Recently, my sister and I were discussing the male species — which, as relationship bloggers, happens QUITE frequently. Go figure!
However, this particular back-and-forth banter during our typical couch and tea-filled Monday night struck a chord with me. The hot topic of conversation was all about a guy of interest who had done my sweet sis wrong. This guy was not a boyfriend by any means, but was definitely a front-runner for what could be a potential new relationship.
After much debate in her mind, she decided to call him out for his wrongdoings. Surprisingly, this guy came back strong with apology after apology. Not in a kiss-ass way, but in a genuine way.
He admitted fault, gave validation to her feelings, and promised to not let anything similar happen again. He made sure to reaffirm everything he found attractive about the relationship, and to express how, even though things weren't “official,” he was definitely interested and wanted to continue on the path toward their future together.
His response was truly shocking. Honestly, we weren't sure what was the most shocking about this situation: the fact that he came back with a positive versus negative response, or how terrible it was that we expected his response to be a negative one.
It was just about then when we realized how f*cking tainted the single world has become. We'll explain further, since our perspective on this begins long before this pleasantly surprising incident occurred.
When a guy hurts us, treats us like shit, upsets us, or all of the above, our instincts are not to take action by calling the dude out. Oh no, no, no. Instead, we begin a heated debate within our heads, and sometimes to the listening ears of our best girlfriends, asking a now too common question: to call him out or not?!

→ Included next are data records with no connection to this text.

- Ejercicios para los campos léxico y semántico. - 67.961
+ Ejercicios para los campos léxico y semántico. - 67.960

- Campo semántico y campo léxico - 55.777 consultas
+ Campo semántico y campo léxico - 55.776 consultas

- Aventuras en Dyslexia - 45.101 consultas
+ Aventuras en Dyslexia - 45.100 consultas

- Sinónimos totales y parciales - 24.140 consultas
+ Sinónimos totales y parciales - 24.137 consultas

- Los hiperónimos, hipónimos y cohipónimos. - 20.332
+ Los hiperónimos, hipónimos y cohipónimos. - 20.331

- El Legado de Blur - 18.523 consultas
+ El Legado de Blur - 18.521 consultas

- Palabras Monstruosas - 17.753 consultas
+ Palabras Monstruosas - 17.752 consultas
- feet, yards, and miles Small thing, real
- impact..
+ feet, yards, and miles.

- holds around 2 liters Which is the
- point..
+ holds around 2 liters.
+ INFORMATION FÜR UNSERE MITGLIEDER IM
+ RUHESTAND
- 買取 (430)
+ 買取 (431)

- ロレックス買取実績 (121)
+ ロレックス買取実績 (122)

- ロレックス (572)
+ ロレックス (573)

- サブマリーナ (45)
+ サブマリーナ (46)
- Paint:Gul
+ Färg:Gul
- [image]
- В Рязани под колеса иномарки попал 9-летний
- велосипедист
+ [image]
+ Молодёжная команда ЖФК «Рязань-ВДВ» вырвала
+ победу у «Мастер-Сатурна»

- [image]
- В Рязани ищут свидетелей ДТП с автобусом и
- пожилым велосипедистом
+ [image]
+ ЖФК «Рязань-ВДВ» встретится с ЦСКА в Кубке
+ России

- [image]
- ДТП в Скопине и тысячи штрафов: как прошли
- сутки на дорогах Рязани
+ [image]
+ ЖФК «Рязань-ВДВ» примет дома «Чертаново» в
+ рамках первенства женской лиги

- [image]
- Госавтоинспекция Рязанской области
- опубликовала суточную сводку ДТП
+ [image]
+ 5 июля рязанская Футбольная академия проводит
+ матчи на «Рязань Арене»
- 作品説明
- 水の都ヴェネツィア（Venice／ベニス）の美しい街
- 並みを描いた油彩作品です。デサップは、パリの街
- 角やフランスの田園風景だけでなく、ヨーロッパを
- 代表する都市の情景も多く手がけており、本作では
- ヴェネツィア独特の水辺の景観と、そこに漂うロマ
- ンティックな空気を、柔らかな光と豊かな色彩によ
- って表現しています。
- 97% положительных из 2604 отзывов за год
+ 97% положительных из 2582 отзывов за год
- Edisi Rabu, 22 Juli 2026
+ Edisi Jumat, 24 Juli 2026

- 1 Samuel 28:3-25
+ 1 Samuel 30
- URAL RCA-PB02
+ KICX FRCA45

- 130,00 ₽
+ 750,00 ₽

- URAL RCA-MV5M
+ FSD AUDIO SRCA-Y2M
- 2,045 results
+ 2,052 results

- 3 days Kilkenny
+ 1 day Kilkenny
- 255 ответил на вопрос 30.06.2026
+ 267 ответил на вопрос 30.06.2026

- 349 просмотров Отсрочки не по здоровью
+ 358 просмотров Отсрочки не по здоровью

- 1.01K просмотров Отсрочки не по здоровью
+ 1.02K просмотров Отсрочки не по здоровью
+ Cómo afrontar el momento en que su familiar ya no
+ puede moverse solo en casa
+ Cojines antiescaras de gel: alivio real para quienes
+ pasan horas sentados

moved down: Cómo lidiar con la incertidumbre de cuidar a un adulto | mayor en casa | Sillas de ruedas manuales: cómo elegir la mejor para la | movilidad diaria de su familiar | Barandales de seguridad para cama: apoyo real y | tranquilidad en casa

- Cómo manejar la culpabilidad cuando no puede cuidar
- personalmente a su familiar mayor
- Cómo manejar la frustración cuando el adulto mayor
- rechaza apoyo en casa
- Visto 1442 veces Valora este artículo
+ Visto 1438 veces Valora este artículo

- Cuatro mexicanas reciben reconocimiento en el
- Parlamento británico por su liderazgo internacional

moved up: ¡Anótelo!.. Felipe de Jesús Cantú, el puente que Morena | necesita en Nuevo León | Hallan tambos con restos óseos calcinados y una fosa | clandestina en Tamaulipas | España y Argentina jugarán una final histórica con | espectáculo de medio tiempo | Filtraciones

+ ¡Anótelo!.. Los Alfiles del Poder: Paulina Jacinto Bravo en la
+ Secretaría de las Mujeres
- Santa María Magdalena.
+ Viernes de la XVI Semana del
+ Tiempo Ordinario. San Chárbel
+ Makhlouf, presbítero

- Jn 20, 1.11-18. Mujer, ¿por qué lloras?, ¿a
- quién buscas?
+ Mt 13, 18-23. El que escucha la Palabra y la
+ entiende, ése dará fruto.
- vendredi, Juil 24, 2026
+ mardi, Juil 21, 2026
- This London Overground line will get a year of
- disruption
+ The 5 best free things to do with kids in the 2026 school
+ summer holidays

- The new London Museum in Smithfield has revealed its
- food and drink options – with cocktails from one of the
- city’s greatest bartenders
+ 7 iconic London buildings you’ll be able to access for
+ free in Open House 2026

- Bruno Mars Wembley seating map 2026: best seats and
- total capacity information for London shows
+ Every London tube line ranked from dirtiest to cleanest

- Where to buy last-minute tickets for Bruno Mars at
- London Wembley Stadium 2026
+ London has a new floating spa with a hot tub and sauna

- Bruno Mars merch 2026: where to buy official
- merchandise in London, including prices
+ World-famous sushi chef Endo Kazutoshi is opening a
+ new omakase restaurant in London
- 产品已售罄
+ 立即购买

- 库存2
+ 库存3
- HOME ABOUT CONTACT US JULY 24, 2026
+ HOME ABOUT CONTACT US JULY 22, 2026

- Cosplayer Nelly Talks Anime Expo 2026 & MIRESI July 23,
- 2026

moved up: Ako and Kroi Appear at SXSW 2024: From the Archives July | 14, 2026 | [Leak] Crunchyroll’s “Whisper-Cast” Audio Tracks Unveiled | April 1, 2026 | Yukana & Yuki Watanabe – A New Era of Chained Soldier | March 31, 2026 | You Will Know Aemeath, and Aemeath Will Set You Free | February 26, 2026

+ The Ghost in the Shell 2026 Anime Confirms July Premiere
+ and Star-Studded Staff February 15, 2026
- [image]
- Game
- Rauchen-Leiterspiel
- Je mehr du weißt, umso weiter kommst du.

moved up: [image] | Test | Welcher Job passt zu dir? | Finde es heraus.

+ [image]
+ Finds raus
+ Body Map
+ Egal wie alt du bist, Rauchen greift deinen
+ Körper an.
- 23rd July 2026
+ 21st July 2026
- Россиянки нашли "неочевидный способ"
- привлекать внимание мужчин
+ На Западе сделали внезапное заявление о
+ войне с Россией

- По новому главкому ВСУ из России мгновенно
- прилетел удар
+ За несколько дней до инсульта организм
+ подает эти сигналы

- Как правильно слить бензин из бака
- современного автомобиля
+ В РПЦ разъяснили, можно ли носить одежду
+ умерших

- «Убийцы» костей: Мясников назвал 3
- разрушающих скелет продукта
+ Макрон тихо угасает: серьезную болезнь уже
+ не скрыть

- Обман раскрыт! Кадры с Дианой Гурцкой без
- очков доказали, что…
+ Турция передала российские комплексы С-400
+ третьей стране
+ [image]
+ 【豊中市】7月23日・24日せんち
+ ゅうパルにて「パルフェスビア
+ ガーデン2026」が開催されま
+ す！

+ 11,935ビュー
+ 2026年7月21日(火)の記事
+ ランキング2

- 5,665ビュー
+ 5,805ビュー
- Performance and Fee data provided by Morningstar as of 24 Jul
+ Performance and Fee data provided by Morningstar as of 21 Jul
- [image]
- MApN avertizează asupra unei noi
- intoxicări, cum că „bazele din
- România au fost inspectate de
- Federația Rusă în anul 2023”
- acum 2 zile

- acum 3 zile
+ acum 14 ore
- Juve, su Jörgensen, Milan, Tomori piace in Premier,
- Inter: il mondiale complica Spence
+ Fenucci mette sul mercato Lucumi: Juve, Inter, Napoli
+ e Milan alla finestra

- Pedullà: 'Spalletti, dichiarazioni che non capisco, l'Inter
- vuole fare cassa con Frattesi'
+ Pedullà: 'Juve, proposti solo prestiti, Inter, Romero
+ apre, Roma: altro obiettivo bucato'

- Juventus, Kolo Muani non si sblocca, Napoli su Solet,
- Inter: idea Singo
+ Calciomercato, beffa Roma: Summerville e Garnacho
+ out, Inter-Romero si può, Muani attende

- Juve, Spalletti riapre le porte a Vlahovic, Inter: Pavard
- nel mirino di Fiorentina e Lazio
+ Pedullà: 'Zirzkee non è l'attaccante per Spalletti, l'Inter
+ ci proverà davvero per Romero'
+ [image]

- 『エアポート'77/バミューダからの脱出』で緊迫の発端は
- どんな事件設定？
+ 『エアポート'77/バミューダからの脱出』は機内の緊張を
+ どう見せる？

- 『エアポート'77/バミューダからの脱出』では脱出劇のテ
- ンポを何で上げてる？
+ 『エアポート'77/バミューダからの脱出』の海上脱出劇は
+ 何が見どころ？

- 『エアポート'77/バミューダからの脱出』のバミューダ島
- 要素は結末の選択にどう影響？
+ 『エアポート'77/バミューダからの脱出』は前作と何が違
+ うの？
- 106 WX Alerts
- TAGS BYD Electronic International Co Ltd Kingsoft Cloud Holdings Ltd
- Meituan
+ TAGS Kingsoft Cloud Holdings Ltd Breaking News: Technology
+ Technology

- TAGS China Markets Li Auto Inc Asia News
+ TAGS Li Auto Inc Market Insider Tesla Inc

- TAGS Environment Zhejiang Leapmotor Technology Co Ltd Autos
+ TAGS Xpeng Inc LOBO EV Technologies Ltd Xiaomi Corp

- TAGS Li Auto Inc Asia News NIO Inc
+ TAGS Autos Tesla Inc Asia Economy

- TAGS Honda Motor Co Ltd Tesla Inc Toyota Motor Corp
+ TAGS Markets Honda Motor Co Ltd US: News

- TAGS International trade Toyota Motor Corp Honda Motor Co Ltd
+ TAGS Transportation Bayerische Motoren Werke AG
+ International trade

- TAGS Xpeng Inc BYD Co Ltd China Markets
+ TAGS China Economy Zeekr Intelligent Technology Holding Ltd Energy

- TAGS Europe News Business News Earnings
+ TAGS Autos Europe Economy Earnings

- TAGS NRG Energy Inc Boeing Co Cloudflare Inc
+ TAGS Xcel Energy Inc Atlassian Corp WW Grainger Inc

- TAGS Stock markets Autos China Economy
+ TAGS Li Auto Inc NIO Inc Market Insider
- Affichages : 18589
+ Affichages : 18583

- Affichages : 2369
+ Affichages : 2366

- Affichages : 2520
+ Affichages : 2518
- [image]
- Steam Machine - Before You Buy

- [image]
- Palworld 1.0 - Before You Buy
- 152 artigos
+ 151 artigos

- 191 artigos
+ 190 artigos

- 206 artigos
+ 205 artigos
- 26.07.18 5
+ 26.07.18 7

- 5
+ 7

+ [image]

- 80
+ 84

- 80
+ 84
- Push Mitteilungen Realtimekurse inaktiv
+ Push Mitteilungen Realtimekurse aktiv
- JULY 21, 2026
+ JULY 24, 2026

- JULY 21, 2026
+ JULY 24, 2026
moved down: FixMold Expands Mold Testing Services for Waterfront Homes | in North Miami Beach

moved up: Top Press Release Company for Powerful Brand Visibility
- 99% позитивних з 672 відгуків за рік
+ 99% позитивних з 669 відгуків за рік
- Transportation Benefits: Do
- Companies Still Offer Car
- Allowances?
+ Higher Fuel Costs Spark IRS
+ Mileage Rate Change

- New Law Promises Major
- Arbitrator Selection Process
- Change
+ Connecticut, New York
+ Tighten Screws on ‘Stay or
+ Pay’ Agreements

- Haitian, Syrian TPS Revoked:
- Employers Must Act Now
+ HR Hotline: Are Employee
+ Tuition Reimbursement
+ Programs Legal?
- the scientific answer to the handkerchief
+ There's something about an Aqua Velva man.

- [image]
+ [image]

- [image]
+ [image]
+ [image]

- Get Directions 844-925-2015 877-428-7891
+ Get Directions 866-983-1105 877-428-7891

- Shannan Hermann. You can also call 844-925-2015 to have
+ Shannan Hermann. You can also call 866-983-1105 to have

Our case was no different. When this dude originally committed his crimes, it was a really tough decision for my sister on whether she should call him out, ignore him, or if her hurt feelings should be cast aside to allow the relationship to continue as if nothing happened.
Looking back on the fact that this was even a debate now seems ridiculous. THIS SHOULD NEVER BE A DEBATE.
As women, we have got to get over the fear of “ruining” an almost relationship by being strong and sticking up for our feelings.
The problem begins with us, but it stems from a strong foundation from our past relationships. We only expect to get doors slammed in our faces, field asshole remarks, and be ghosted if we call guys on their shit because it has happened to us FAR more times than any other alternative. We have gotten used to keeping our feelings idly to ourselves in order to preserve the status quo of the “talking” phase.
I'm sorry to state the obvious here, but seriously, if you're worried about a guy you are not even dating running for the hills when you stick up for yourself, how much do you think he's going to respect you or your opinions if you make it to the ever coveted “dating” phase? My guess is probably not at all.
Why do we do this? Have we become so worried about being alone that we would sacrifice our own feelings just so a guy responds to our text messages? Let's do better.
The next phase of our taintedness is experienced if we actually send that “risky” text message calling the guy out. *Insert clicking the home screen of our phones every 5 minutes for what seems to be eternity.*
IF we get a response and see his name glowing back at us from our iPhone screen, we more than likely get a pit-in-the-stomach feeling instantly. This feeling is strong enough to make us utterly terrified to open the message and assess its contents. We are immediately sent into a shaky panic as we swipe it open, preparing for the worst.
If we aren't ignored for sticking up for ourselves (which is completely unacceptable), it's become far too common to instead receive an extremely asshole reply, such as, “LOL! We aren't dating, so…?”, or “I made it clear all along I didn't want a relationship and this sounds like one to me.”
These comments usually turn all the fault and blame onto us and leave us paralyzed in self doubt, regretting we said anything at all.
It's sad that we expect to hear these things, or hear nothing at all, but again, it's not without reason. This has either happened to us personally, or we have seen it countless times on the iPhone screens and confused hearts of our best girlfriends.
So here it is: The tainted as F dating world we live in, where we are afraid to speak what truly is on our minds.
With that said, the decision to call someone out or not basically needs to stop being a question for every young singleton out there.
If seeing the facts in fine print have not yet convinced you to drop this habit of putting your feelings aside, consider this scenario: Girls, would you rather have a group of guys sitting around describing you as a doormat? OR, would you rather have a group of guys sitting around and describing you as a girl who respects herself and doesn't take shit from anyone? I would guess it is the second of those two, so don't be the first girl.
If you have something to say to a guy you are considering dating, say it. This is even more important if that something to say involves your feelings or expectations for a potential future relationship.
The right guy will respect you for respecting yourself. So let those who don't respect you ghost you, respond to you like an asshole, or whatever else it is they will do. Because those guys are not worthy of you.